I think it’s as simple as this: God loves diversity and diversity is Godlike. This is evident in scripture, not just in these two short stories but throughout. It’s powerfully evident in the creation and has been compellingly true in my personal experience as well. Finally, returning to Acts, I believe that the unity in Christ Peter proclaims is about God’s love of diversity, too, although many of Paul’s letters speak to this more strongly and more clearly.
Let’s look at the other readings from Pentecost to see how they might point in this direction.
Psalm 104 is a hymn of praise, focused on God’s greatness and the wonders of God’s vast and diverse works. My favorite lines: “Yonder is the great and wide sea with its living things too many to number, creatures both small and great. There move the ships, and there is that Leviathan, which you have made for the sport of it.” Creatures in the sea too great to number = God loves diversity.
The short reading from Paul’s letter to the Romans concludes a chapter about “Life in the Spirit.”
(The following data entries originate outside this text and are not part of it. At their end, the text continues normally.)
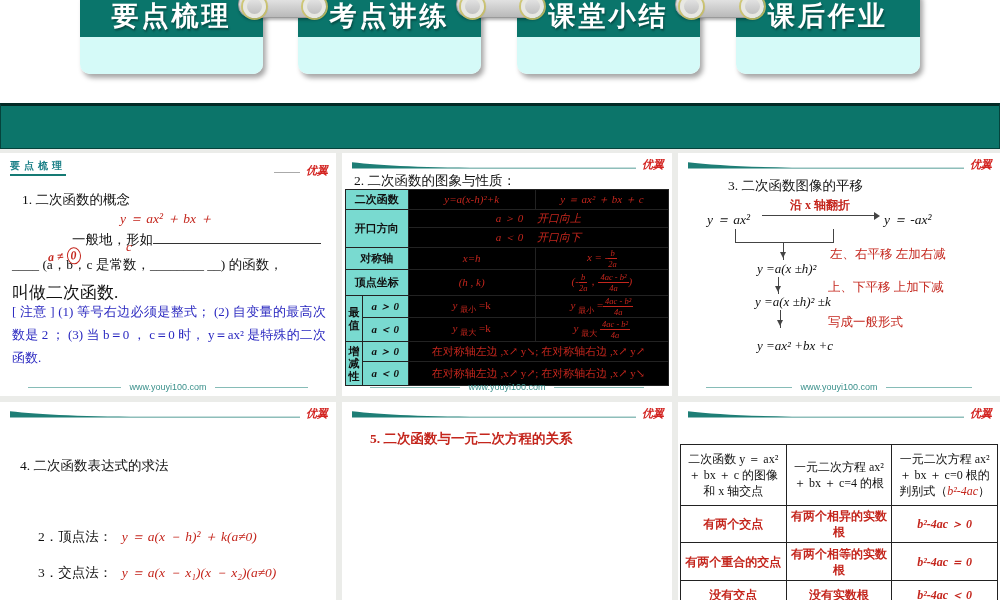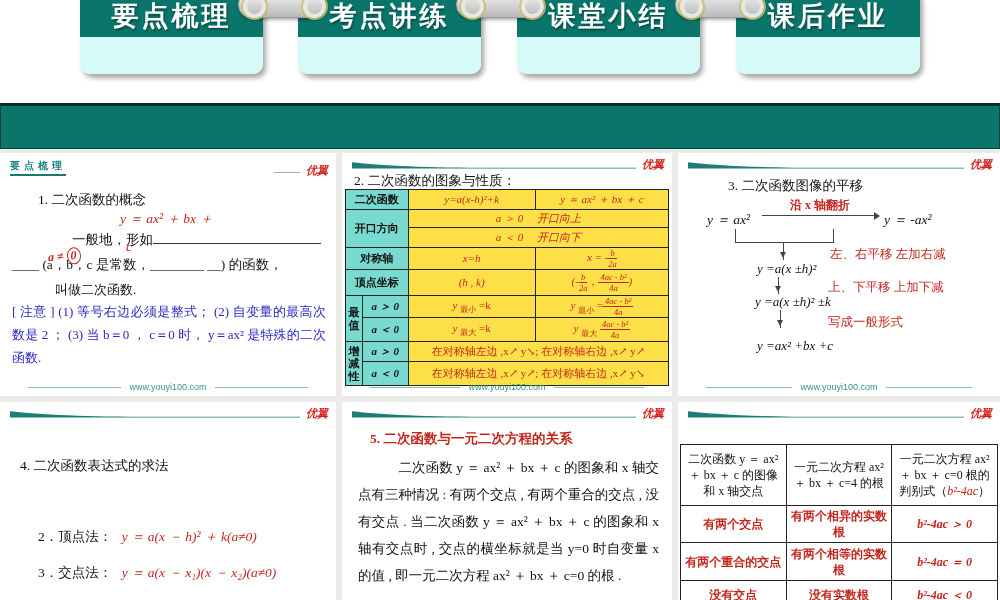--- a/index.html
+++ b/index.html
@@ -57,30 +57,30 @@
 
   
   .p1-lead{position:absolute;left:72px;top:77px;font-size:13.5px;color:#111;white-space:nowrap;text-align:center;}
   .p1-blank{display:inline-block;width:168px;border-bottom:1px solid #333;height:13px;}
   .p1-ans{position:absolute;left:120px;top:57px;font-size:13.5px;font-style:italic;white-space:nowrap;}
   .p1-ans2{position:absolute;left:126px;top:86px;font-size:13.5px;font-style:italic;}
   .p1-line2{position:absolute;left:12px;top:103px;font-size:13.5px;color:#111;white-space:nowrap;text-align:right;}
   .p1-annot{position:absolute;left:48px;top:95px;font-size:12px;font-style:italic;font-weight:bold;
             transform:rotate(-4deg);white-space:nowrap;}
   .circ{display:inline-block;border:1.5px solid #C4261D;border-radius:50%;padding:0 3px;}
-  .p1-line3{position:absolute;left:12px;top:128px;font-size:13px;color:#111;margin-left:43px;}
+  .p1-line3{position:absolute;left:12px;top:128px;font-size:17px;color:#111;}
   .p1-note{position:absolute;left:12px;top:148px;width:314px;font-size:13px;line-height:1.75;
            text-align:justify;}
 
   
   .t2wrap{position:absolute;left:3px;top:36px;right:3px;}
   table.t2{border-collapse:collapse;width:100%;table-layout:fixed;font-size:11px;}
   .t2 th,.t2 td{border:1px solid #222;padding:0 2px;text-align:center;line-height:1.15;}
   .t2 th{background:#79DAD0;color:#111;font-weight:bold;}
-  .t2 td{background:#fde047;}
+  .t2 td{background:#000000;}
   .t2 .cond{font-style:italic;font-family:"Liberation Serif",serif;}
   .t2 .vlab{width:15px;word-break:break-all;padding:0 1px;}
   .t2 col.c-lab1{width:17px;} .t2 col.c-lab2{width:45px;}
   .t2 col.c-one{width:126px;} .t2 col.c-two{width:132px;}
   .frac{display:inline-block;vertical-align:middle;text-align:center;font-size:8.5px;
         line-height:1.05;font-style:italic;}
   .frac .fn{display:block;border-bottom:1px solid #C4261D;padding:0 2px 0.5px;}
   .frac .fd{display:block;padding-top:0.5px;}
   .csub{font-size:8px;}
   .h20{height:20px;} .h18{height:18px;} .h22{height:22px;} .h26{height:26px;} .h24{height:24px;}
@@ -162,21 +162,21 @@
 
   <div class="grid-bg"></div>
 
   <div class="panel" id="panel1">
     <div class="hdr">
       <span class="hdr-label">要点梳理</span>
       <span class="hdr-spacer"></span>
       <span class="hdr-line"></span>
       <span class="logo">优翼</span>
     </div>
-    <div class="ptitle" style="left:38px;top:38px;">1. 二次函数的概念</div>
+    <div class="ptitle" style="left:22px;top:38px;">1. 二次函数的概念</div>
     <div class="p1-ans red">y ＝ ax² ＋ bx ＋</div>
     <div class="p1-lead"><span>一般地，形如</span><span class="p1-blank"></span></div>
     <div class="p1-ans2 red">c</div>
     <div class="p1-line2">____ (a，b，c 是常数，________ __) 的函数，</div>
     <div class="p1-annot red"><span>a ≠</span> <span class="circ">0</span></div>
     <div class="p1-line3">叫做二次函数.</div>
     <div class="p1-note blue">[ 注意 ] (1) 等号右边必须是整式； (2) 自变量的最高次数是 2 ； (3) 当 b＝0 ， c＝0 时， y＝ax² 是特殊的二次函数.</div>
     <div class="pfooter">
       <span class="fline"></span>
       <span>www.youyi100.com</span>
@@ -302,21 +302,20 @@
   </div>
 
   <div class="panel" id="panel5">
     <div class="hdr">
       <svg class="swoosh" viewBox="0 0 300 10" preserveAspectRatio="none">
           <path d="M0,9.6 L300,9.6 L300,8.8 L150,8.8 C80,8.8 30,6.5 0,3.2 Z" fill="#1E7E76"></path>
         </svg>
       <span class="logo">优翼</span>
     </div>
     <div class="p5-title red">5. 二次函数与一元二次方程的关系</div>
-    <div class="p5-body">二次函数 y ＝ ax² ＋ bx ＋ c 的图象和 x 轴交点有三种情况 : 有两个交点 , 有两个重合的交点 , 没有交点 . 当二次函数 y ＝ ax² ＋ bx ＋ c 的图象和 x 轴有交点时 , 交点的横坐标就是当 y=0 时自变量 x 的值 , 即一元二次方程 ax² ＋ bx ＋ c=0 的根 .</div>
   </div>
 
   <div class="panel" id="panel6">
     <div class="hdr">
       <svg class="swoosh" viewBox="0 0 300 10" preserveAspectRatio="none">
           <path d="M0,9.6 L300,9.6 L300,8.8 L150,8.8 C80,8.8 30,6.5 0,3.2 Z" fill="#1E7E76"></path>
         </svg>
       <span class="logo">优翼</span>
     </div>
     <div class="t6wrap">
Paul characterizes those who are led by the Spirit of God as God’s children. I love characterizing all of us as God’s children, It can obviously be challenging at times, too.
I’m reading the biblical scholar and professor Marcus Borg currently. His ideas are definitely influencing this essay and my reading of Paul. Here’s how: Paul described and modeled a “life in Christ” that abided in faith, hope and love in his there and then. Paul sought justice and peace in his present day, centering all these beliefs in forming communities of practice who sought to follow Jesus. None of this was about the afterlife it was about freedom, and specifically about the freedom Paul contrasted with life under “the empire way,” with its inescapable and ultimately futile and dehumanizing systems of punishment and reward. This freedom was both revolutionary and wildly diverse, because Paul saw, preached, and experienced it as equally accessible to all—women and men, master and servant, Jew and Greek, etc.—through faith and a commitment to life in Christ.
Finally, the gospel reading from John is a conversation between Philip and Jesus about Jesus’s divinity and the Holy Spirit as an advocate for his followers after Jesus ascends to heaven.
Honestly, not getting a strong diversity in unity vibe here but the Holy Spirit, as an advocate, points to a living and evolving faith and relationship with God, not a faith or relationship fixed in time in only one specific way.
Is it ironic or tragic that for some Christians it seems obvious that God loves diversity while for others, such as Trump’s Christians, diversity is a threat that must be eliminated through enforced uniformity. It’s no accident that Trump’s Christians are attacking DEI initiatives in our workplaces, schools, universities, and government agencies. They are fundamentalists after all.
And, like the folks who built the Tower of Babel, Trump’s Christians are trying to create a sterile and self-limiting monoculture frozen in time, place, and belief. That’s not God’s way. That’s not life in Christ. That’s mere politics, and self-centered, self-interested, and fearful politics at that.